Kathy war der krasse Kontrast zu Mila. Pumphosen, mit kleinen Perlen verzierte, blonde Dreadlocks und wohl das, was der allgemeine, besorgte, deutsche Bürger als „linksgrünversift" bezeichnete. Mit veganem Kaffee in der Hand dümpelte sie schon ein paar Semester zu lange in ihrem Studium der bildenden Kunst herum. Sie sah sich als Klimaaktivistin, war Feministin und sooft auf irgendwelchen Demos unterwegs, dass ich es nicht mehr zählen konnte. Manchmal ging ich mit- teilweise blieb ich lieber zu Hause.

Manchmal fragte ich, wie drei so unterschiedliche Charaktere miteinander befreundet und in einer WG leben konnten. Ich selbst war etwas wie das Bindeglied. Weder das eine Extrem noch das Andere. Wie immer, der Durchschnitt, irgendetwas dazwischen. Nichts Besonderes.

„Eben, Mila. Hast du nicht gehört?", klinke ich mich wieder in das Gespräch ein.

„Vielleicht war er angerfressen, weil du ihn zuvor schon geärgert hast, als du ihn wegen der Frauen zurechtgewiesen hast." Mila nahm einen Schluck ihres Latte Macchiato. „Manchmal muss man sich mit seiner Meinung eben zurückhalten.", fand sie.

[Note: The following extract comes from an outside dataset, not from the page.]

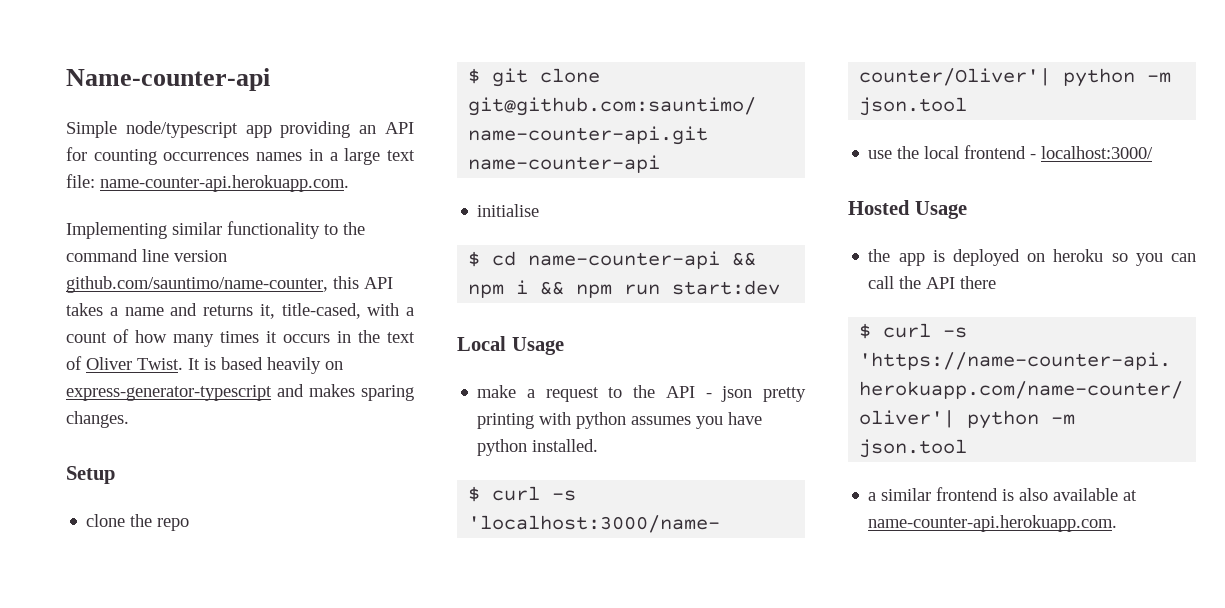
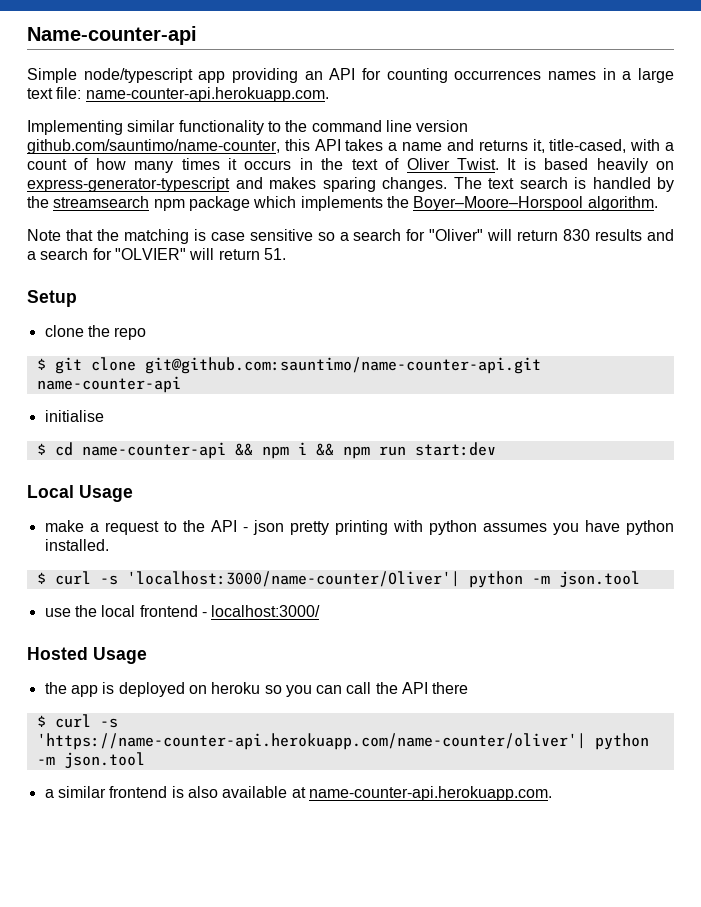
(129, 419) none -> [453,177,674,192] [27,196,658,211] [27,229,674,244] [27,248,286,260] The text search is handled by the streamsearch npm package which implements the Boyer–Moore–Horspool algorithm. // Note that the matching is case sensitive so a search for "Oliver" will return 830 results and a search for "OLVIER" will return 51.

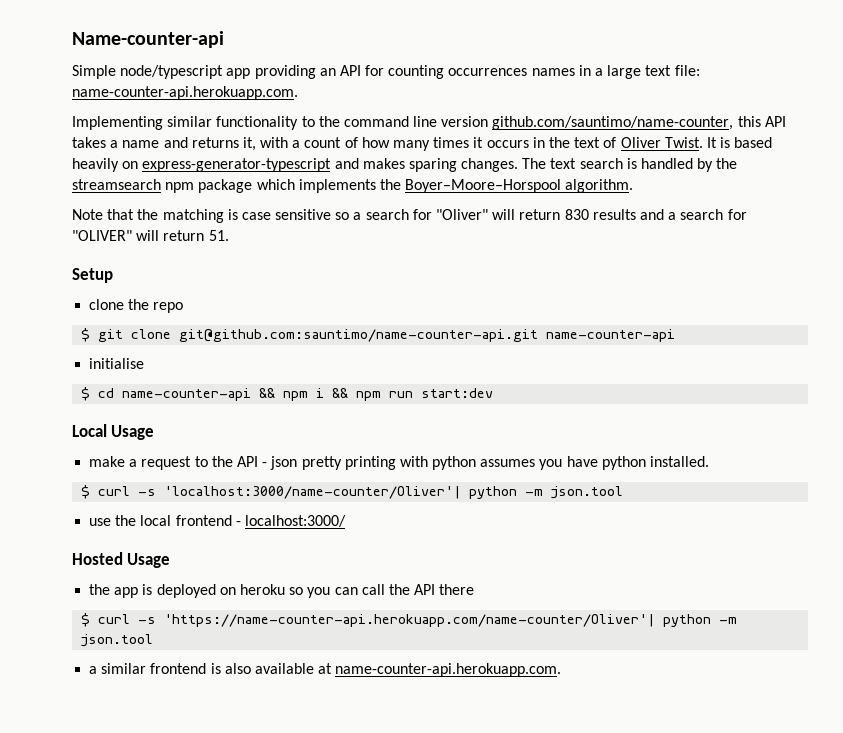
[549,139,627,153] title-cased, -> (256, 144) none
[114,248,186,260] "OLVIER" -> [72,230,132,241] "OLIVER"
[36,733,586,750] 'https://name-counter-api.herokuapp.com/name-counter/oliver'| -> [164,614,656,627] 'https://name-counter-api.herokuapp.com/name-counter/Oliver'|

„Nein, wenn es um Courage geht muss man sich niemals zurückhalten. Relia hat es genau richtig gemacht. Nur, weil er ein Mann mit Geld ist gehört ihm nicht die Welt. Und Respekt vor anderen hat auch noch niemandem geschadet."

„Richtig.", pflichtete ich Kathy bei. „Ein wirklich merkwürdiger Typ. Oberflächlich gesehen zumindest okay. Aber das, was er danach an Verhalten an den Tag gelegt hat...sorry, mit solchen Leuten arbeite ich nicht. Wenn jeder bei sowas wegsieht lernen die Leute nie Akzeptanz und Toleranz."

„Akzeptanz und Toleranz bedeutet auch, dass ihr hinnehmen müsst, wenn Frauen gerne mit solchen Männern ausgehen und sich wohlmöglich ausnutzen lassen.", warf Mila ein.

„Das können sie gerne tun. Aber trotzdem kann dieser Typ sie respektvoll behandeln.", schoss.

„Und Relia seine benutzen Kondome aufsammeln lassen, sie wegen ihres Äußeren beleidigen und dann auch noch vor ihr blank ziehen... sorry, ich akzeptiere keine Arschlöcher. Ich will nicht wissen, was du gemacht hättest, hätte dein Vorgesetzter dir seinen Penis gezeigt. " Kathy deutete mit ihrem Zeigefinger auf Mila, ehe sie mich ansah und wir uns zunickten. Wir waren uns da so ziemlich einig.